Page MenuHomePhabricator

Migrate ipblocks to actor table
Closed, DeclinedPublic

Description

Problem
The ipblocks table does not use the actor table. Like everywhere in MediaWiki, IP Address should be centralized onto the actor table.

This is somewhat challenging because the table not only stores users and IP addresses, but also IP ranges which are not in the actor table.

Proposed Solution
Deprecate (and later remove) the current target fields:

+----------------------+---------------------+------+-----+----------------+----------------+
| Field                | Type                | Null | Key | Default        | Extra          |
+----------------------+---------------------+------+-----+----------------+----------------+
| ipb_address          | tinyblob            | NO   | MUL | NULL           |                |
| ipb_user             | int(10) unsigned    | NO   | MUL | 0              |                |
+----------------------+---------------------+------+-----+----------------+----------------+

And add two fields, one as a foreign key to the actor table and another as an int for the range (if the block is a range):

+----------------------+---------------------+------+-----+----------------+----------------+
| Field                | Type                | Null | Key | Default        | Extra          |
+----------------------+---------------------+------+-----+----------------+----------------+
| ipb_actor            | bigint(20) unsigned | NO   | MUL | 0              |                |
| ipb_range            | int(3)              | YES  | MUL | NULL           |                |
+----------------------+---------------------+------+-----+----------------+----------------+

When a user submits a range block, an actor will be created for the IP address (if there isn't one already) and the int after the / will be inserted into the ipb_range field.
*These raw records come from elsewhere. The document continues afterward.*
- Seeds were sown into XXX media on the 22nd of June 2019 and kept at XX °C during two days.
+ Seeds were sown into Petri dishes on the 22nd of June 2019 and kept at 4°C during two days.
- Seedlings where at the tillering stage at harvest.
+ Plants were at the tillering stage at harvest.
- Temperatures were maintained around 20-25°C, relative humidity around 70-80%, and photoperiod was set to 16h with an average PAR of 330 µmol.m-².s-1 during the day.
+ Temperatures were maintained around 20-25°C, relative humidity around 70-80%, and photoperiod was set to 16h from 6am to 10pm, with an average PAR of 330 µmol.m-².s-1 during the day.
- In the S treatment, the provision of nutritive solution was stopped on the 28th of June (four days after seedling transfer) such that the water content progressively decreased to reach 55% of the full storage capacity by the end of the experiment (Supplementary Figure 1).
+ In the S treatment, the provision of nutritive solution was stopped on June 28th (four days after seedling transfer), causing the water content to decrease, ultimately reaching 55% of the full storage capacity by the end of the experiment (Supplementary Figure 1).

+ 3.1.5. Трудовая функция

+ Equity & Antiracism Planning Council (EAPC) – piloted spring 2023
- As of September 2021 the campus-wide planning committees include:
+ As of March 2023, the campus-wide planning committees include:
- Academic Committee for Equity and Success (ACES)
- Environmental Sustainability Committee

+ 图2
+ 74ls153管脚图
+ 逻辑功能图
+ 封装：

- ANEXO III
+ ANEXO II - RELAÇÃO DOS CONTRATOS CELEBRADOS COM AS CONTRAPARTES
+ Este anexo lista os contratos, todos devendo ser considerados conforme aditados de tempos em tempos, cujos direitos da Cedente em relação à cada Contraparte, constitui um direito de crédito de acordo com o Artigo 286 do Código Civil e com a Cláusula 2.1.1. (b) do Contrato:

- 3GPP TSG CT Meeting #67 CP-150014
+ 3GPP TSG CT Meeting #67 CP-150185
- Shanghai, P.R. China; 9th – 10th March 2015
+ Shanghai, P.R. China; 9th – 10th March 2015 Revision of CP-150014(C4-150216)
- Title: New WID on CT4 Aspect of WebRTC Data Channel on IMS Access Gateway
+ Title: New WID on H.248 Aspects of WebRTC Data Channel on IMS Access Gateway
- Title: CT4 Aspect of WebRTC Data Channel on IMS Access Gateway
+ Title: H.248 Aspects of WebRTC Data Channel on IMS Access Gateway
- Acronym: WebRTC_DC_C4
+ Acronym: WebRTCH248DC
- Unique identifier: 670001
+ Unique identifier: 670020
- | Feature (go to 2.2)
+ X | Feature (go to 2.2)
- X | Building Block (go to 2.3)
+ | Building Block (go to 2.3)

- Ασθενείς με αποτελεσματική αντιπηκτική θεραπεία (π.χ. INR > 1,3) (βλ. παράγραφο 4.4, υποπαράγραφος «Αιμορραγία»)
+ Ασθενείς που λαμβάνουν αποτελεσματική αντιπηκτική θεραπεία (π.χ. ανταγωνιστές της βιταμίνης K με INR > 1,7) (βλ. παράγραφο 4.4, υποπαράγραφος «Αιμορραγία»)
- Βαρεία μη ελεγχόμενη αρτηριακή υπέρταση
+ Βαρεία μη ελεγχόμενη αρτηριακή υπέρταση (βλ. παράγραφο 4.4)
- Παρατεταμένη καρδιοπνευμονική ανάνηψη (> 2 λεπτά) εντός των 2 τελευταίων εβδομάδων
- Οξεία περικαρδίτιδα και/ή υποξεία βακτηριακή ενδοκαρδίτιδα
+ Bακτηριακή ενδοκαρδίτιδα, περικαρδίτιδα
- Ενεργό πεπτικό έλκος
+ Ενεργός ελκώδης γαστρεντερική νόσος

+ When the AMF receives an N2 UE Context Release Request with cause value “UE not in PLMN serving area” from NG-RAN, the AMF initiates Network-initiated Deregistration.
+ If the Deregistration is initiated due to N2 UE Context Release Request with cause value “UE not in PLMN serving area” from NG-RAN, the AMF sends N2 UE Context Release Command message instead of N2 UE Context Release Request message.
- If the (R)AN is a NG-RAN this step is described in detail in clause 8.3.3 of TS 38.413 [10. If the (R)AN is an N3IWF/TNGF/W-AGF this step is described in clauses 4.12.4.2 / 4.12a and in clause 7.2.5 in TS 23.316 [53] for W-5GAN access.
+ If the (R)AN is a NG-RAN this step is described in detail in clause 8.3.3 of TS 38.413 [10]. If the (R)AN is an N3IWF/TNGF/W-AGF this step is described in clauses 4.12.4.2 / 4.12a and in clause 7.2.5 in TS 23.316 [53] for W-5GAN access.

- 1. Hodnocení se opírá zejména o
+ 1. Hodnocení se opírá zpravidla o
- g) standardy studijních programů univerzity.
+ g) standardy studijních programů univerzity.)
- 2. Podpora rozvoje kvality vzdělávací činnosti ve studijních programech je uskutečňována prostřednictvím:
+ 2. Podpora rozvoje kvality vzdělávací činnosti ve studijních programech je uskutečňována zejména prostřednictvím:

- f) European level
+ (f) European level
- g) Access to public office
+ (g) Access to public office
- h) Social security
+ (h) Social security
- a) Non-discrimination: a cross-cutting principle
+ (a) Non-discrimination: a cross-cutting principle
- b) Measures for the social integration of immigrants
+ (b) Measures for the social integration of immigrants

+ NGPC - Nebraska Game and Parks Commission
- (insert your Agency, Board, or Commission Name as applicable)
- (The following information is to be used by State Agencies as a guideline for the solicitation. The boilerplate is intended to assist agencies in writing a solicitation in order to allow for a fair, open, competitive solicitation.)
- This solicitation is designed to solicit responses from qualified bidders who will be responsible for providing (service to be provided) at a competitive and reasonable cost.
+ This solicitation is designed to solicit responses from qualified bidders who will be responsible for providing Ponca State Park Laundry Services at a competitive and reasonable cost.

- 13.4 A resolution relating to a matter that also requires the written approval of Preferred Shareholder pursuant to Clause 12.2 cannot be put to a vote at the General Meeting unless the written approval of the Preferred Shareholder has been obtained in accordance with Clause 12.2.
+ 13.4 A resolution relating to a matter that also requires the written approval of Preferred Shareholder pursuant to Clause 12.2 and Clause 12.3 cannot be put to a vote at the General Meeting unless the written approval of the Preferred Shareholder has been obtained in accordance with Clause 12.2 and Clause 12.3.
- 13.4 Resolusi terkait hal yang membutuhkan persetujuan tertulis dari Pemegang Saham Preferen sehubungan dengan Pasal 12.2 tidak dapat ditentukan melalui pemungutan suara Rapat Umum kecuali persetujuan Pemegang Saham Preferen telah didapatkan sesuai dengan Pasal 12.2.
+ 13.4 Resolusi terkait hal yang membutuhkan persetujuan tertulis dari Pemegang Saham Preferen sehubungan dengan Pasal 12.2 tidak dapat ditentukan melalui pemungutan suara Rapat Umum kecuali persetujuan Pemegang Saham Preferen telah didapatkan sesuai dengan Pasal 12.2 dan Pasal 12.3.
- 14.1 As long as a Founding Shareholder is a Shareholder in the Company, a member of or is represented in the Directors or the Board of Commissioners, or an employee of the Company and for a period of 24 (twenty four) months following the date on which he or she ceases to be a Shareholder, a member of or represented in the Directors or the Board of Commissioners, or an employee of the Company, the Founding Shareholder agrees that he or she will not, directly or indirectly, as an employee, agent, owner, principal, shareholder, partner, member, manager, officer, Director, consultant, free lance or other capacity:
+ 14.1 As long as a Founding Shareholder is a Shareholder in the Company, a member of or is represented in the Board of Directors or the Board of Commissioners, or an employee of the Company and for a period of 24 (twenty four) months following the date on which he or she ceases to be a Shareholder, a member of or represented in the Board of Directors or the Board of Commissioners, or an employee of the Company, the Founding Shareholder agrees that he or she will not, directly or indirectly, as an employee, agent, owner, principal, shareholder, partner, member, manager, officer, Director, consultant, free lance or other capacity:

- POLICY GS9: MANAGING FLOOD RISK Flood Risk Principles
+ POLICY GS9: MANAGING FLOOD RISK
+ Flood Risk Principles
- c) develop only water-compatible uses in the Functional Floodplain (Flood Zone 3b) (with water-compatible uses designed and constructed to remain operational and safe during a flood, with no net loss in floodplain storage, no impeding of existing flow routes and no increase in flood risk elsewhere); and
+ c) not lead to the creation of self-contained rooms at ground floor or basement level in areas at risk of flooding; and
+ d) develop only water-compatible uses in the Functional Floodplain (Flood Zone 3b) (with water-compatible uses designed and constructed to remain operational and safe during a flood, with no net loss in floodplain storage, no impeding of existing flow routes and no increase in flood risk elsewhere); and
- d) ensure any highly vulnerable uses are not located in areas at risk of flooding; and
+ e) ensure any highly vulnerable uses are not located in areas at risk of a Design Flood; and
These two fields together will have a UNIQUE key on them to ensure that only a single target has a block.

Event Timeline

The rationale as described doesn't seem sufficient, is there another reason for doing this? I think the definition of an actor as a user that has edited should be preserved. Range blocks are blocks for which the target is not an actor. Maybe single-IP blocks are usually blocks of actors, but not always, which seems to suggest that linking to the actor table would be awkward.

The rationale as described doesn't seem sufficient, is there another reason for doing this?

Perhaps I'm misunderstanding what the purpose of the actor table is. I was under the impression that it was a way to store IP addresses without duplication?

I think the definition of an actor as a user that has edited should be preserved.

I'm not sure I understand why that semantic meaning is important. Also, it's not necessarily true. From what I understand, an actor could be created from any action that would invoke a log entry. Regardless, if all revisions from an actor are deleted, should the actor also be deleted?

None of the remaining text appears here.